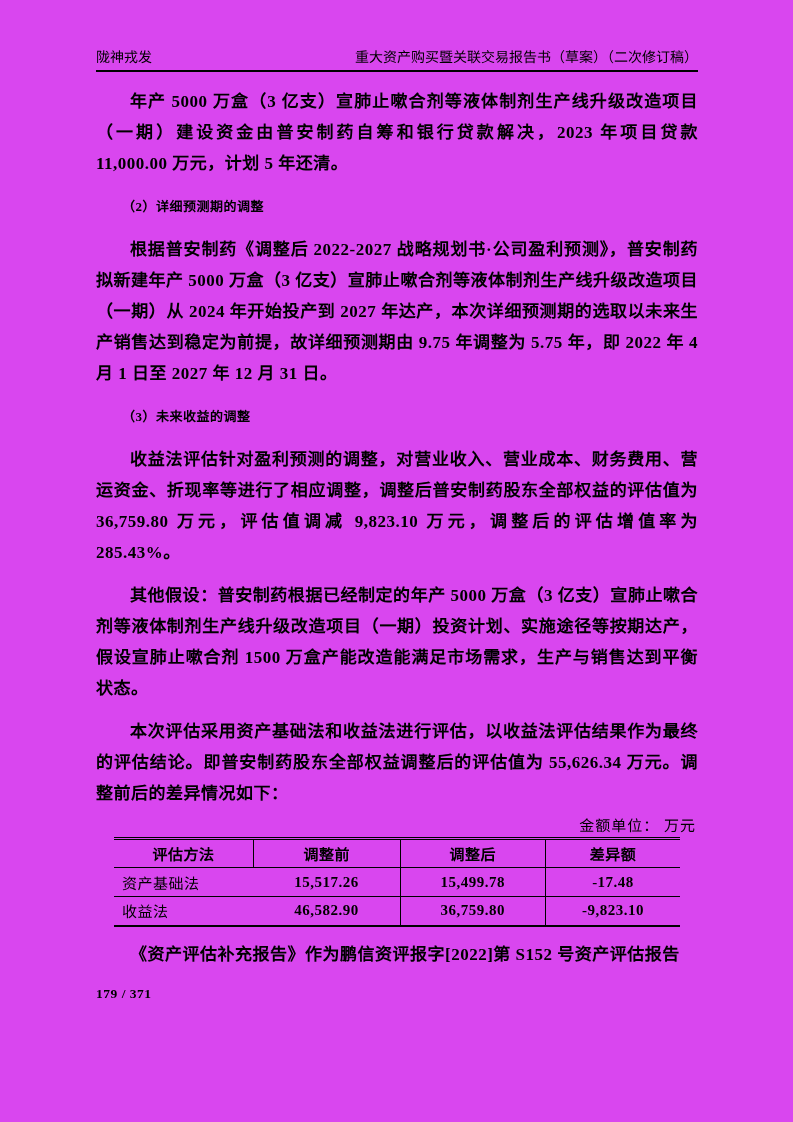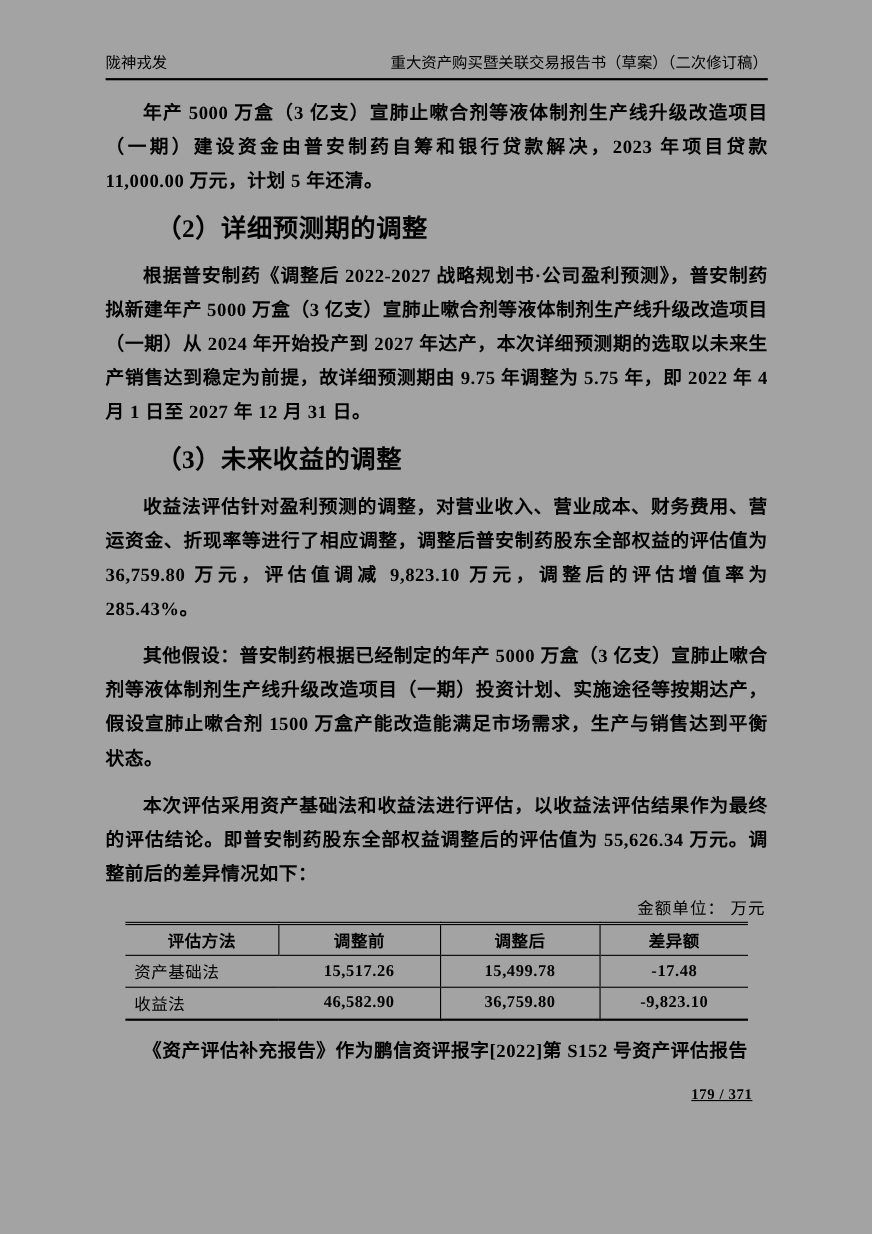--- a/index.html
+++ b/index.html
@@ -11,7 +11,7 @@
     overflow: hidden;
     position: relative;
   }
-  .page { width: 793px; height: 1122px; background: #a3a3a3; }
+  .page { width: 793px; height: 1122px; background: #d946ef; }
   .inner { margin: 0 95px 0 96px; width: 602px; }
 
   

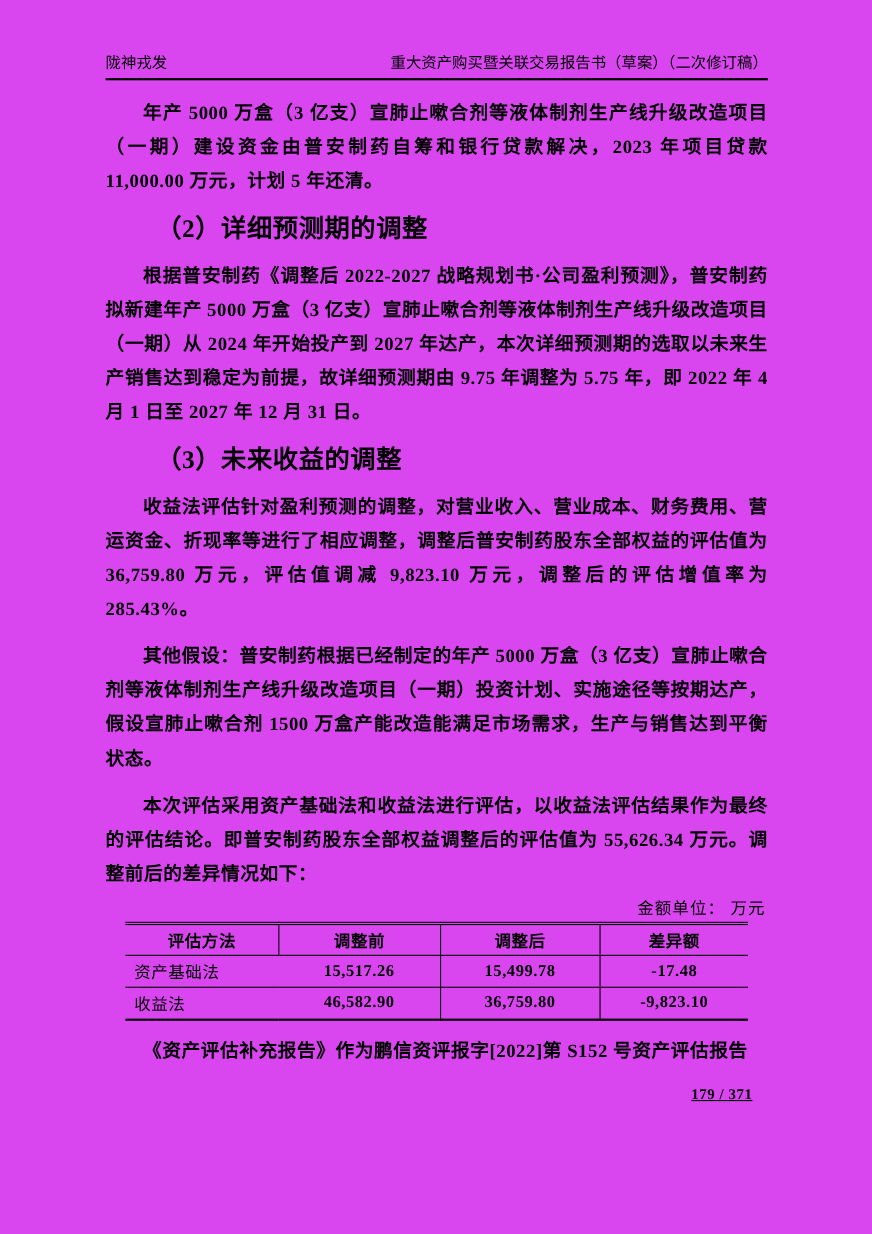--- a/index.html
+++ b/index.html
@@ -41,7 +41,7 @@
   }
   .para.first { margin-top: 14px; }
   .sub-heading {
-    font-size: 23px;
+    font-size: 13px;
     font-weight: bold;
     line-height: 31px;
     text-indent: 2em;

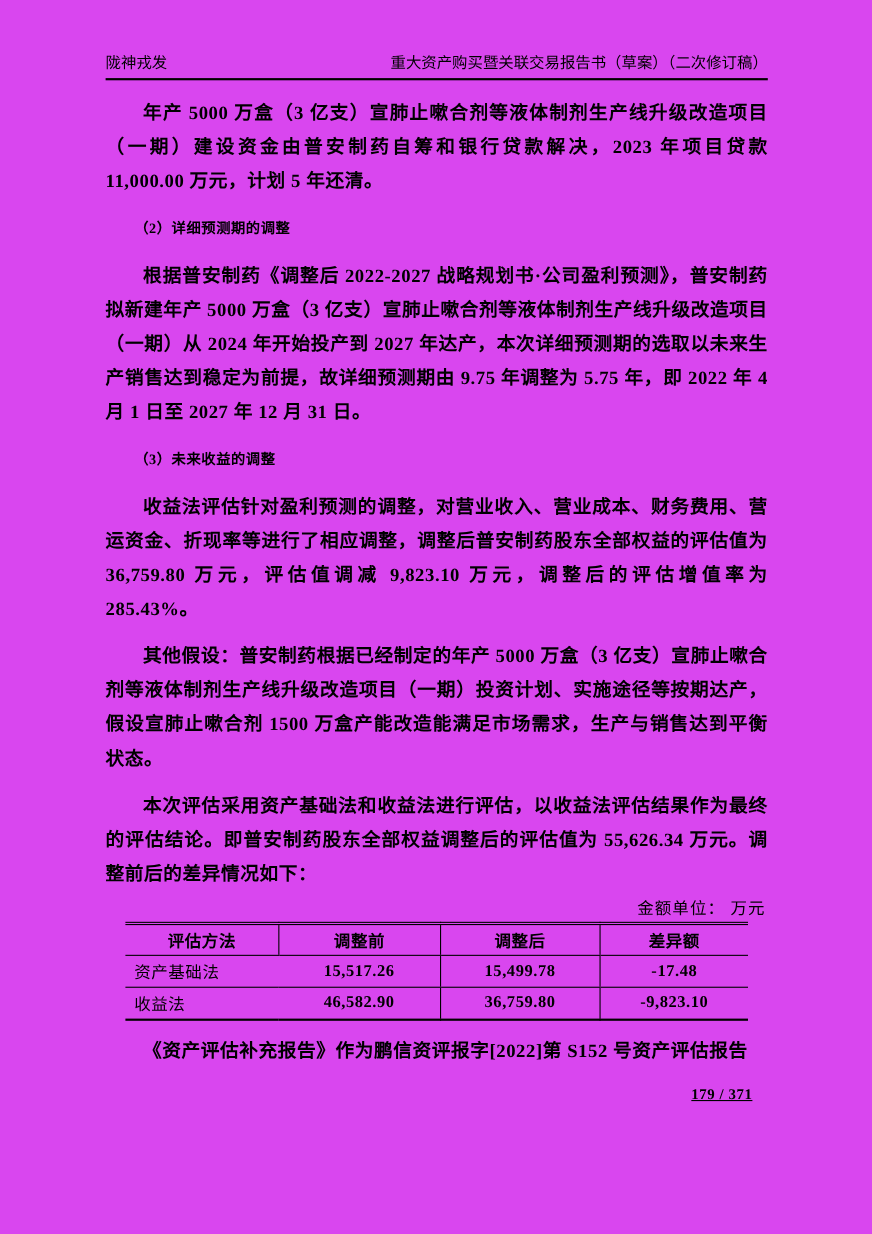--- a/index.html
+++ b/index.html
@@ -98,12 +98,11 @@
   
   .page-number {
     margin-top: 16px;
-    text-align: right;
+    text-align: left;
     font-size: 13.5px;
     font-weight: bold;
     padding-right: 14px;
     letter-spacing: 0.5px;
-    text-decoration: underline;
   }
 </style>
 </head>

....................

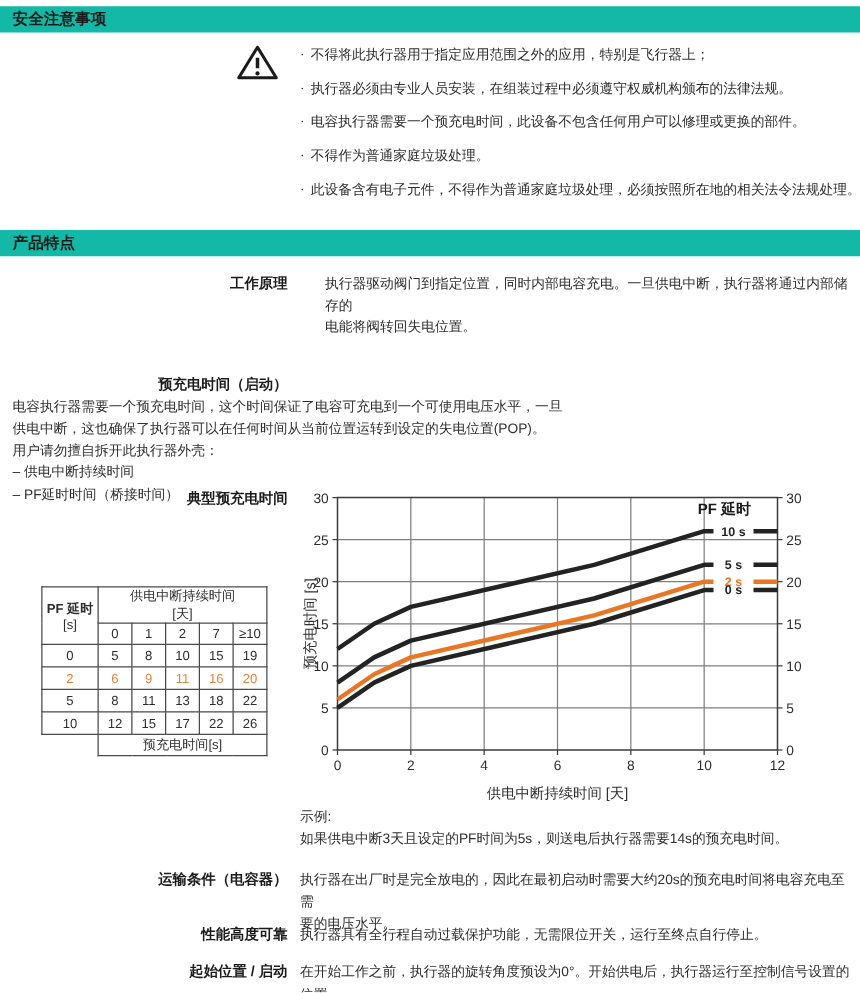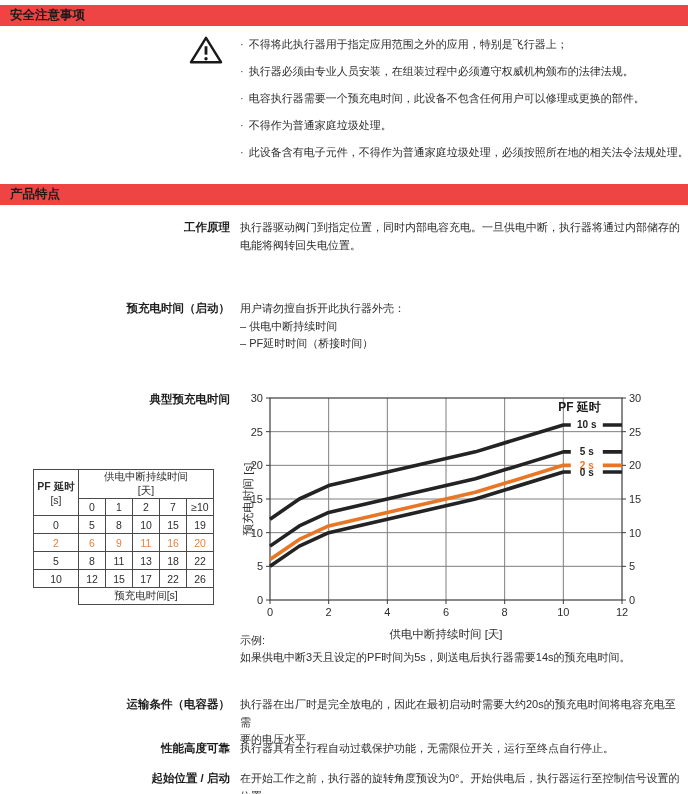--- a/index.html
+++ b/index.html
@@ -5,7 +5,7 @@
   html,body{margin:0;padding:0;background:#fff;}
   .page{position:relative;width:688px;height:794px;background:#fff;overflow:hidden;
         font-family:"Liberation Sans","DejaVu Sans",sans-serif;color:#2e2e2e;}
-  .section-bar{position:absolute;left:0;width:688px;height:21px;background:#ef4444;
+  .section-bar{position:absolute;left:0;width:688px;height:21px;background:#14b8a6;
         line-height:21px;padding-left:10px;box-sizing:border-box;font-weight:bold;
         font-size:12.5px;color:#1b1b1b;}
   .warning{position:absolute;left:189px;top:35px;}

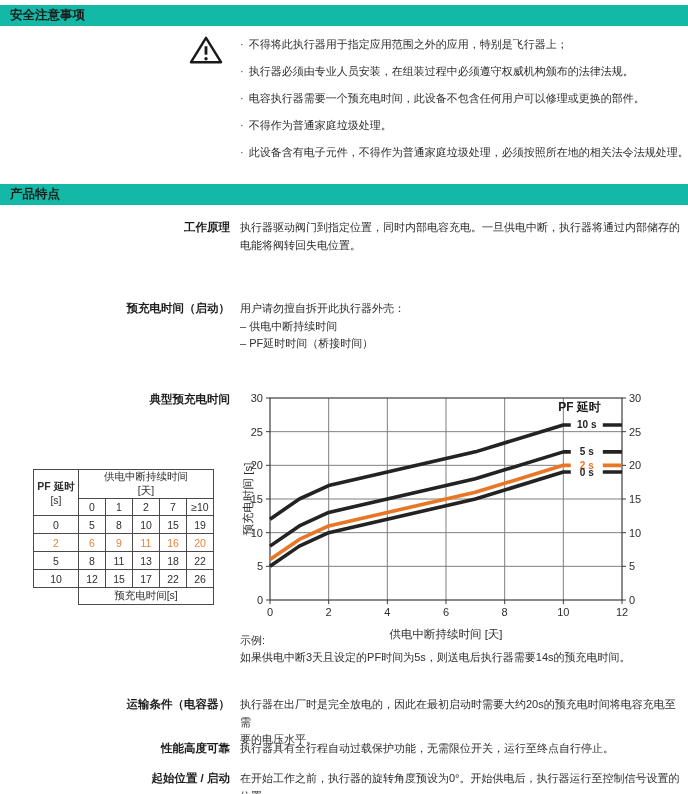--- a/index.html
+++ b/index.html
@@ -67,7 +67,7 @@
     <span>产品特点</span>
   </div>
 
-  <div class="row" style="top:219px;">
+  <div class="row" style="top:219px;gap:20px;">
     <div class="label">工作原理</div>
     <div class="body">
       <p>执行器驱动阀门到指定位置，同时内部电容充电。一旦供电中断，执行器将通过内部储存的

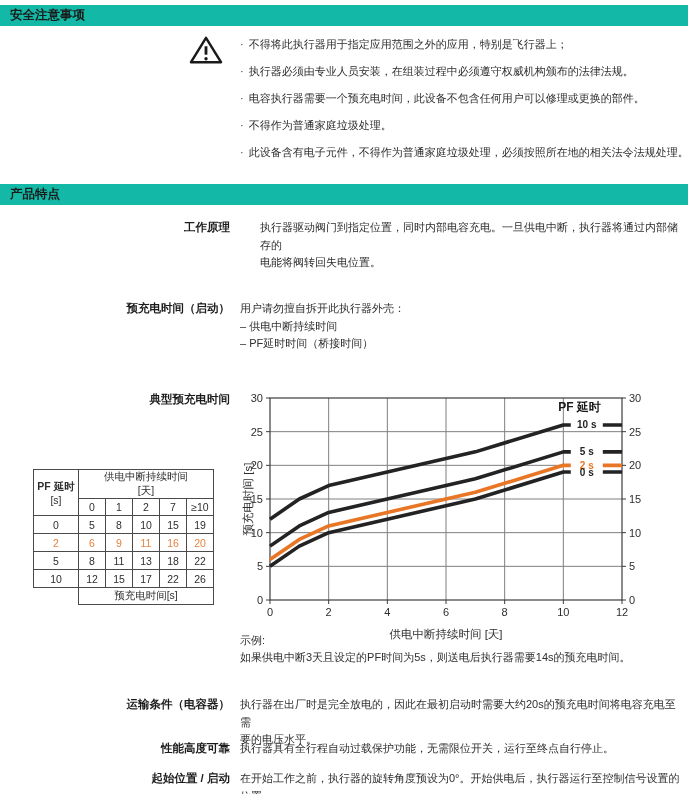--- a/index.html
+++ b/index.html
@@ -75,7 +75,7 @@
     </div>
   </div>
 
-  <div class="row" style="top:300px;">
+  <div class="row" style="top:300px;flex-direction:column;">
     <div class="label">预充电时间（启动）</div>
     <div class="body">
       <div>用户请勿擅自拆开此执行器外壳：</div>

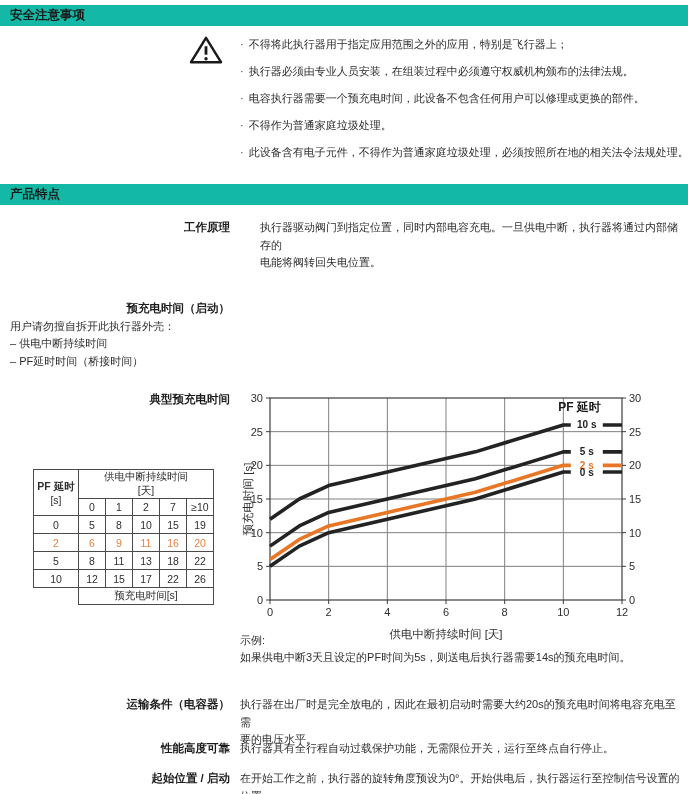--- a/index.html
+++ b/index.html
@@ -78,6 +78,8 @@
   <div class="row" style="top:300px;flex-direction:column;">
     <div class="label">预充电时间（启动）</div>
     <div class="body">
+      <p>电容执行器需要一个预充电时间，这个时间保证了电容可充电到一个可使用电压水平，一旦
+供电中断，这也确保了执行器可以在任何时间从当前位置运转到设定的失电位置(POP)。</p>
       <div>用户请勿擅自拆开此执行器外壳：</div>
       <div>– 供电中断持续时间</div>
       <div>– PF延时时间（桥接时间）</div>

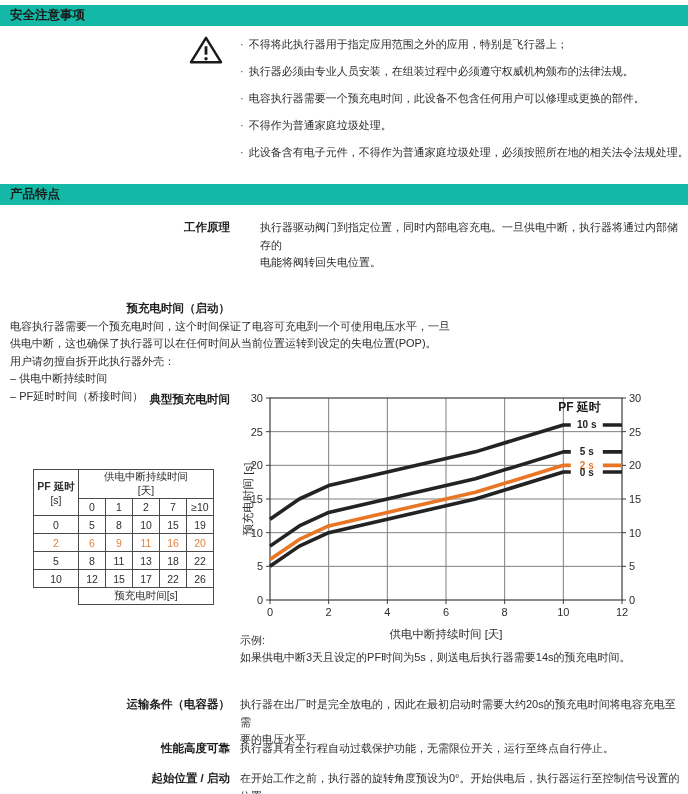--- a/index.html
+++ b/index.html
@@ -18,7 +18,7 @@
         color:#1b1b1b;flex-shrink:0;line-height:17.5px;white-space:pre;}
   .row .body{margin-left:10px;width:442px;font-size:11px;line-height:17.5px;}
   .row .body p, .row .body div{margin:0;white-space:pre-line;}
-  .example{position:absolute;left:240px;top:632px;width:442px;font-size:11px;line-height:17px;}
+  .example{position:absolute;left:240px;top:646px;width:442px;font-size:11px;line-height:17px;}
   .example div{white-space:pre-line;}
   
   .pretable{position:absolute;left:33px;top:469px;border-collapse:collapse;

....................

▸ WHAT TO PRODUCE
In the material above, find every line that has the string "overflow" and pull those lines out.

▸ PROBLEM SOLUTION
     overflow: hidden;
   .page{position:relative;width:688px;height:794px;background:#fff;overflow:hidden;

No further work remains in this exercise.